PMA-qPCR has been used to monitor the effect of different disinfection methods such as hypochlorite, benzalkonium, heat (Nocker et al. 2007), antibiotic exposure (Pribylova et al. 2012) and ammonia or hydrogen peroxide treatment (Liang and Keeley 2012). For detection of live cells or evaluation of sterilization rate to E. coli O157:H7, PMA-qPCR was proved to be a good method. A study shows that conditions leading to E. coli O157:H7 persistence are not likely to arise when good refrigeration and hygiene practices are applied and highlights the usefulness of EMA or PMA-qPCR as a complement to CFU determination in studying bacterial survival after cleaning and disinfection (Marouani-Gadri et al. 2010). Elizaquível et al. (2012) applied the PMA-qPCR to evaluate the ultrasonic inactivation of Escherichia coli O157:H7 in fresh-cut vegetable wash water PMA-qPCR, and the results indicate that the PMA-qPCR method is a suitable technique for evaluating ultrasonic disinfection of vegetable wash water, being able to distinguish between live and dead bacteria. Thus, PMA-qPCR has shown promise as a rapid and reproducible method for assessing cell viability and therefore is a valuable alternative method to plate counts.

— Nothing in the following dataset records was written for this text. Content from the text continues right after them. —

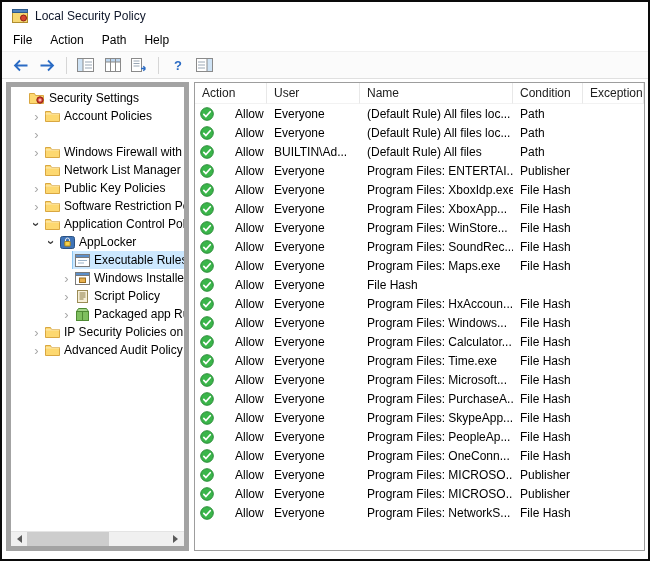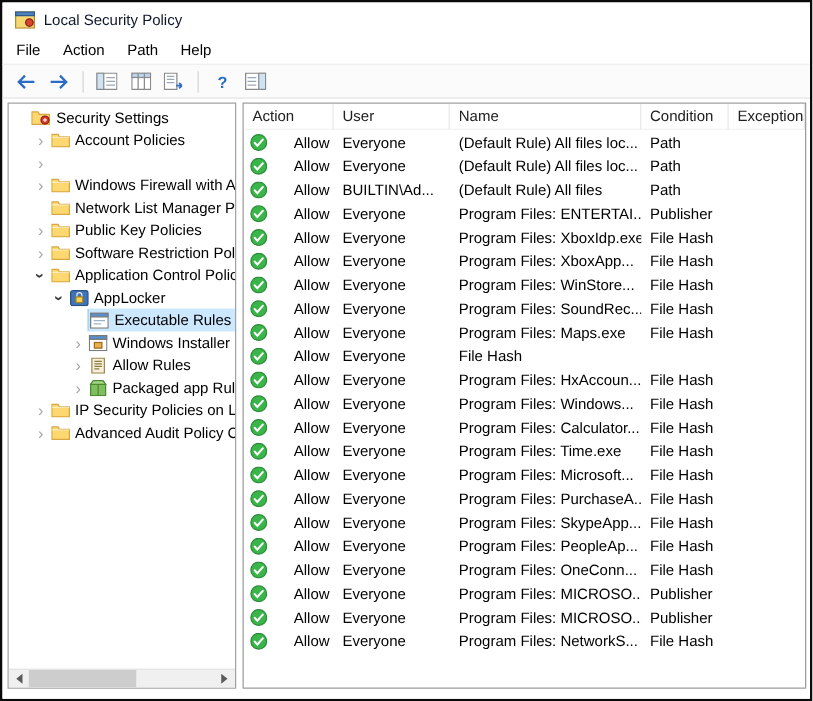--- a/index.html
+++ b/index.html
@@ -8,21 +8,21 @@
   .window{width:650px;height:561px;border:2px solid #0a0a0a;background:#fff;display:flex;flex-direction:column}
   .titlebar{height:27px;flex:0 0 27px;display:flex;align-items:center;padding-left:10px;gap:7px;background:#fff}
   .title{font-size:12px;color:#0f172a}
   .menubar{height:22px;flex:0 0 22px;display:flex;align-items:center;padding-left:2px;background:#fff}
   .menu-item{padding:3px 9px;font-size:12px}
   .toolbar{height:28px;flex:0 0 28px;display:flex;align-items:center;gap:2px;padding-left:6px;background:#fbfbfb;border-top:1px solid #f0f0f0;border-bottom:1px solid #e0e0e0}
   .tb-btn{width:25px;height:23px;display:flex;align-items:center;justify-content:center;border-radius:2px}
   .tb-ic{display:inline-flex;align-items:center;justify-content:center}
   .tb-sep{width:1px;height:17px;background:#d6d6d6;margin:0 4px}
   .main{flex:1;display:flex;padding:3px 3px 8px 4px;gap:5px;overflow:hidden;background:#fff}
-  .tree-pane{width:183px;flex:0 0 183px;border:1px solid #a3a3a3;display:flex;flex-direction:column;overflow:hidden;background:#fff}
+  .tree-pane{width:183px;flex:0 0 183px;border:5px solid #a3a3a3;display:flex;flex-direction:column;overflow:hidden;background:#fff}
   .tree{flex:1;padding-top:2px;overflow:hidden}
   .tree-row{height:18px;display:flex;align-items:center;white-space:nowrap;overflow:hidden}
   .expander{width:13px;flex:0 0 13px;font-size:13px;line-height:13px;color:#a6a6a6;display:inline-flex;justify-content:center;align-items:center}
   .expander.expanded{transform:rotate(90deg);color:#3c3c3c;font-weight:bold}
   .hl{display:inline-flex;align-items:center;height:18px;overflow:hidden}
   .tree-icon{width:18px;flex:0 0 18px;display:inline-flex;justify-content:center;align-items:center}
   .tree-label{padding:1px 3px;overflow:hidden;white-space:nowrap}
   .tree-row.selected .hl{background:#cce8ff;outline:1px solid #8ec7f2}
   .hscroll{height:15px;flex:0 0 15px;background:#f0f0f0;display:flex;align-items:stretch;border-top:1px solid #e4e4e4}
   .scroll-btn{width:16px;display:flex;align-items:center;justify-content:center;background:#f0f0f0}
@@ -252,21 +252,21 @@
           </div>
           <div class="tree-row" style="padding-left: 49px;">
             <span class="expander collapsed">›</span>
             <span class="hl">
               <span class="tree-icon">
                 <svg width="15" height="13" viewBox="0 0 15 13">
                   <rect x="2.5" y=".5" width="10" height="12" fill="#f7f0d8" stroke="#9a8b55"></rect>
                   <path d="M4.5 3h6M4.5 5h6M4.5 7h6M4.5 9h4" stroke="#8a7b45"></path>
                 </svg>
               </span>
-              <span class="tree-label">Allow Rules</span>
+              <span class="tree-label">Script Policy</span>
             </span>
           </div>
           <div class="tree-row" style="padding-left: 49px;">
             <span class="expander collapsed">›</span>
             <span class="hl">
               <span class="tree-icon">
                 <svg width="15" height="13" viewBox="0 0 15 13">
                   <rect x="1.5" y="3.5" width="12" height="9" fill="#7fbf5f" stroke="#4e8a33"></rect>
                   <path d="M1.5 3.5l2-3h8l2 3z" fill="#a4d68a" stroke="#4e8a33"></path>
                   <path d="M7.5 3.5v9" stroke="#4e8a33"></path>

Ultrahigh pressure (UHP), ultrasound and high-pulsed electric field (PEF) are three sterilization methods that have little influence on nutritional components during the sterilization process. Due to this advantage, they are expected to be widely used in the food industry in the future. The aim of this study was to evaluate the applicability of PMA-qPCR method in monitoring the sterilization effect of three different methods. Our results will help to understand the mechanical process of these methods in killing potential pathogens.